Through Rahim Khan's words in Chapter Sixteen, we learn that Hassan remained a loyal and humble person until death. Even though he never found out Baba was his father, he still mourned for him the way a son does. He insisted on living in the servant's hut and keeping house for Rahim Khan, presumably out of respect to Baba and also to Ali, who never asked for anything more. Hassan was as forgiving as an adult as he was as a child. When Sanaubar returned decades after abandoning him, he merely took time to collect himself and then returned to welcome her with open arms. And as Sohrab tells Amir later, Hassan even forgave Amir and considered him "the best friend he ever had." In the end, Hassan died defending Baba's house and honor.

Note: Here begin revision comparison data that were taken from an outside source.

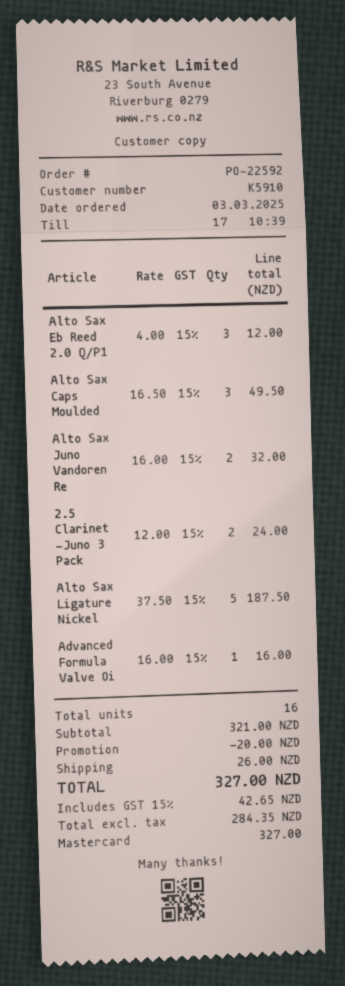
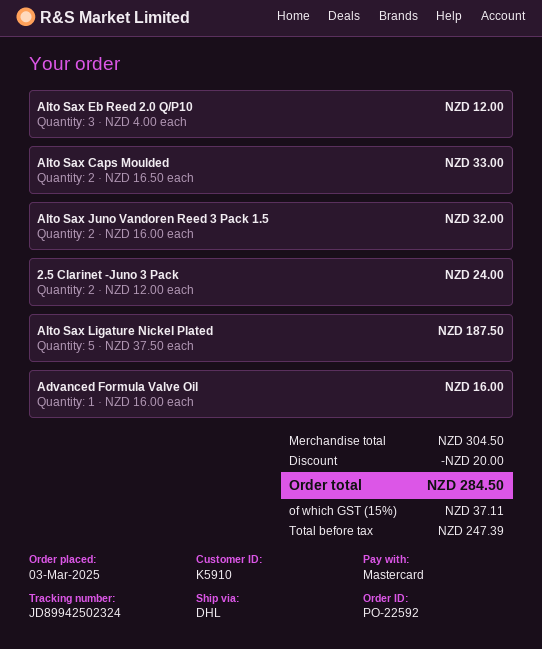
Alto Sax Caps Moulded: 3 x 16.50 = 49.50 -> 2 x 16.50 = 33.00
subtotal: 321.00 -> 304.50
shipping: 26.00 -> none
net: 284.35 -> 247.39
tax: 15% = 42.65 -> 15% = 37.11
total: 327.00 -> 284.50

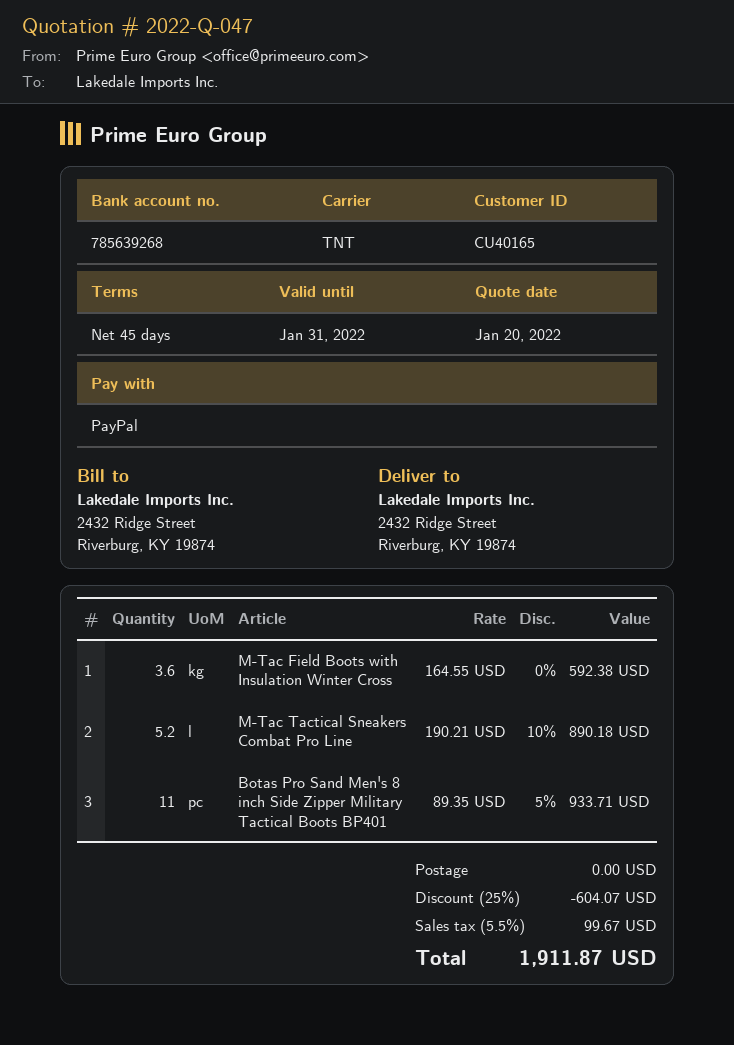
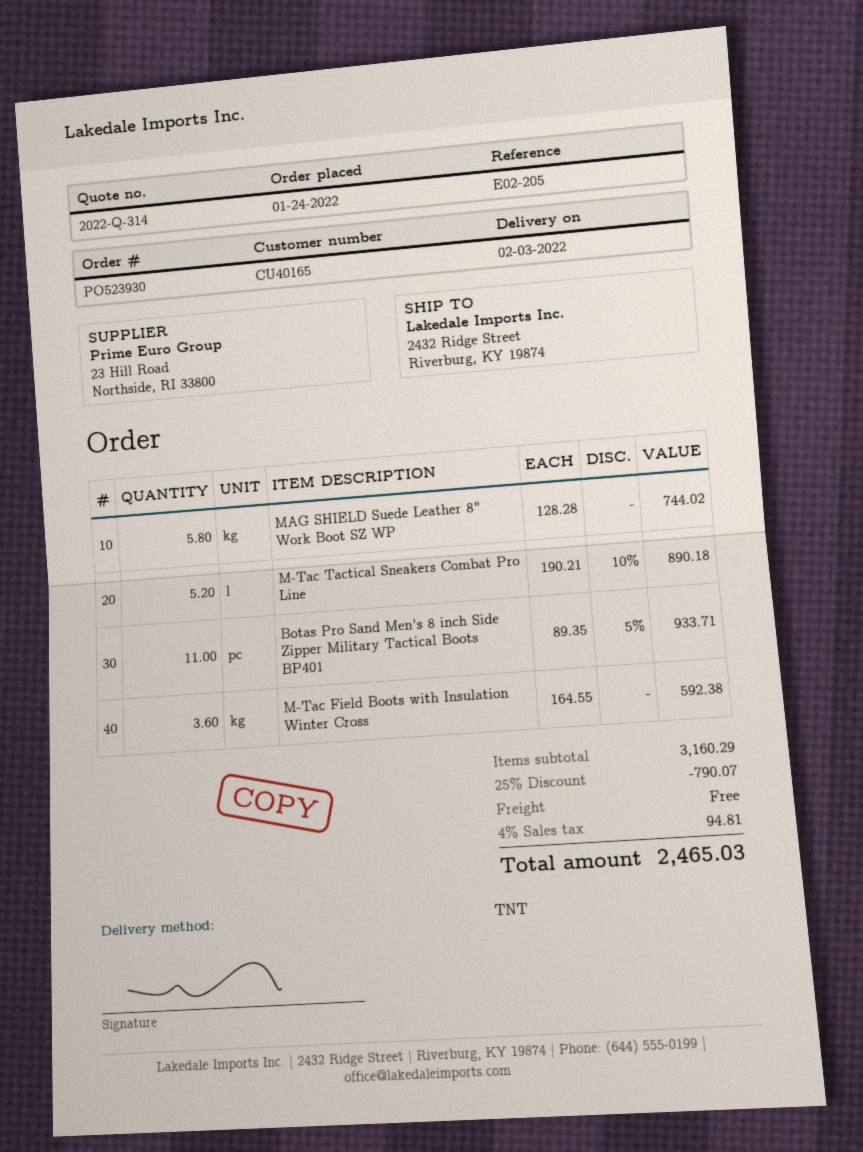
quote number: 2022-Q-047 -> 2022-Q-314
MAG SHIELD Suede Leather 8" Work Boot SZ WP: none -> 5.8 x 128.28 = 744.02
discount: 25% = 604.07 -> 25% = 790.07
tax: 5.5% = 99.67 -> 4% = 94.81
total: 1911.87 -> 2465.03

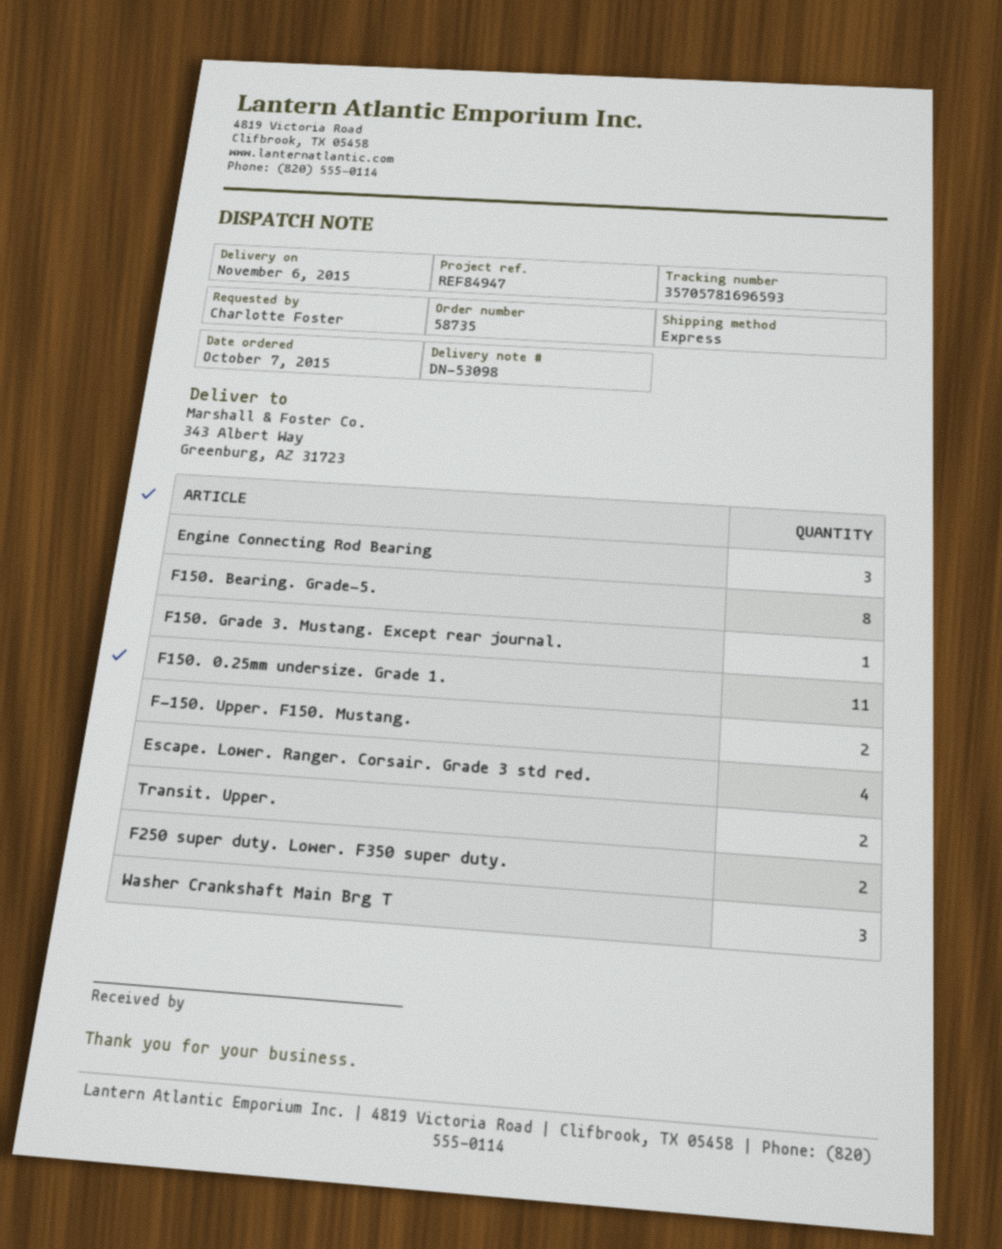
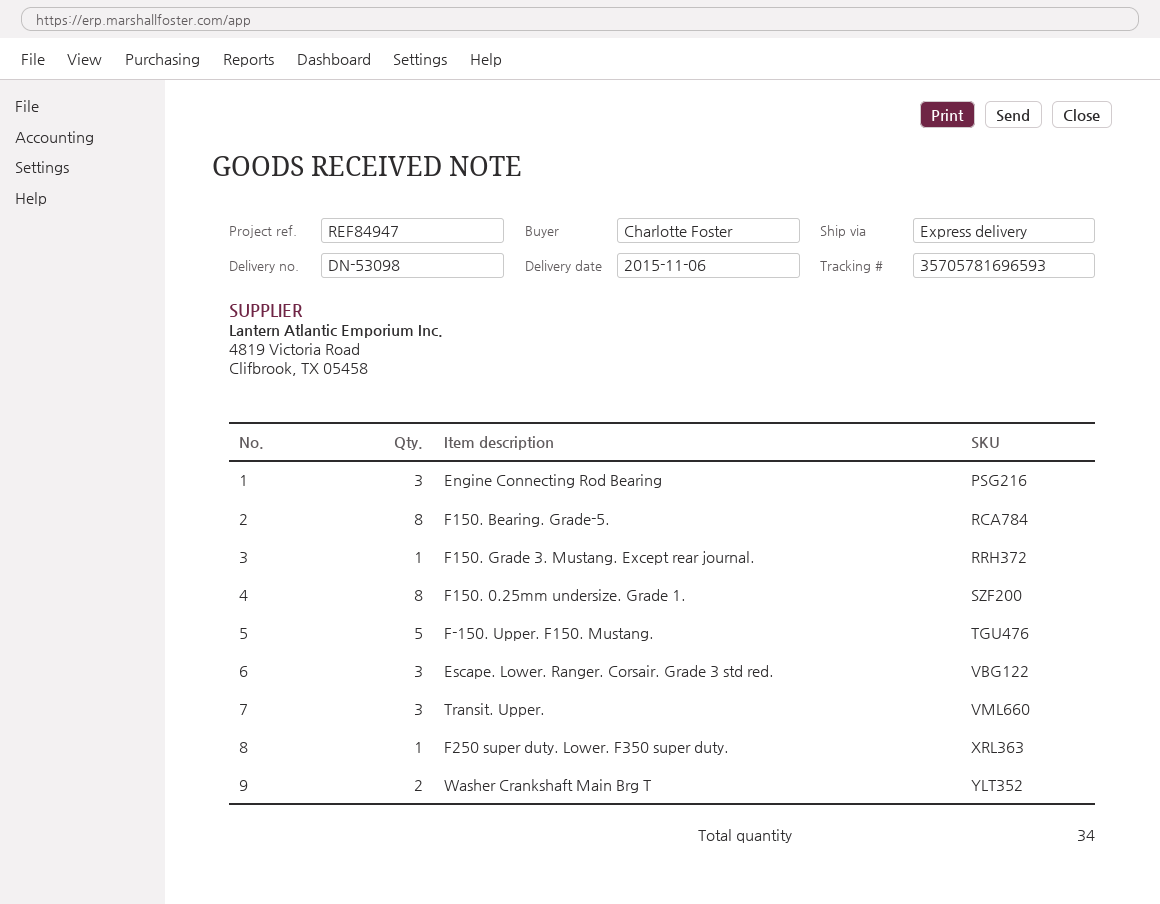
F150. 0.25mm undersize. Grade 1.: 11 -> 8
F-150. Upper. F150. Mustang.: 2 -> 5
Escape. Lower. Ranger. Corsair. Grade 3 std red.: 4 -> 3
Transit. Upper.: 2 -> 3
F250 super duty. Lower. F350 super duty.: 2 -> 1
Washer Crankshaft Main Brg T: 3 -> 2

Rahim Khan and Hassan bring the war stories from Afghanistan alive for us before we see them through Amir's eyes. Both men describe public beatings at the slightest provocation. Sanaubar is forced to wear a burqa, as we know, on pain of death. The men's firsthand knowledge of these things highlights their difference from Amir. Whereas they are Afghans to the very end, Amir seems to have lost his connection to his identity. As he stated before, he was 'carried away' by America's promise of a fresh beginning without memories of Hassan or what he did to him. Amir had been exempt from violence the moment he boarded the plane to California, but Rahim Khan and Hassan remained surrounded by danger. They had come to know a new, though terrible, Afghanistan, while Amir had tried as hard as he could to forget all about it. Even before Farid points out the fact point-blank, we can see that Amir has become a foreigner in his own homeland. At the same time, he is very much the person he was. It is true that in America, Amir experienced suffering and hardship, from having to learn English to not having money to seeing Baba degraded to watching him get sick and die. But Amir returns to Afghanistan in many ways just as he left it: he is a person of privilege, a person who is afraid to stand up for others, and a person who does not want to take responsibility for his actions. Back on Afghan soil, he must finally learn to be what Baba wanted him to be, and what Wahid calls him later on - "a true Afghan."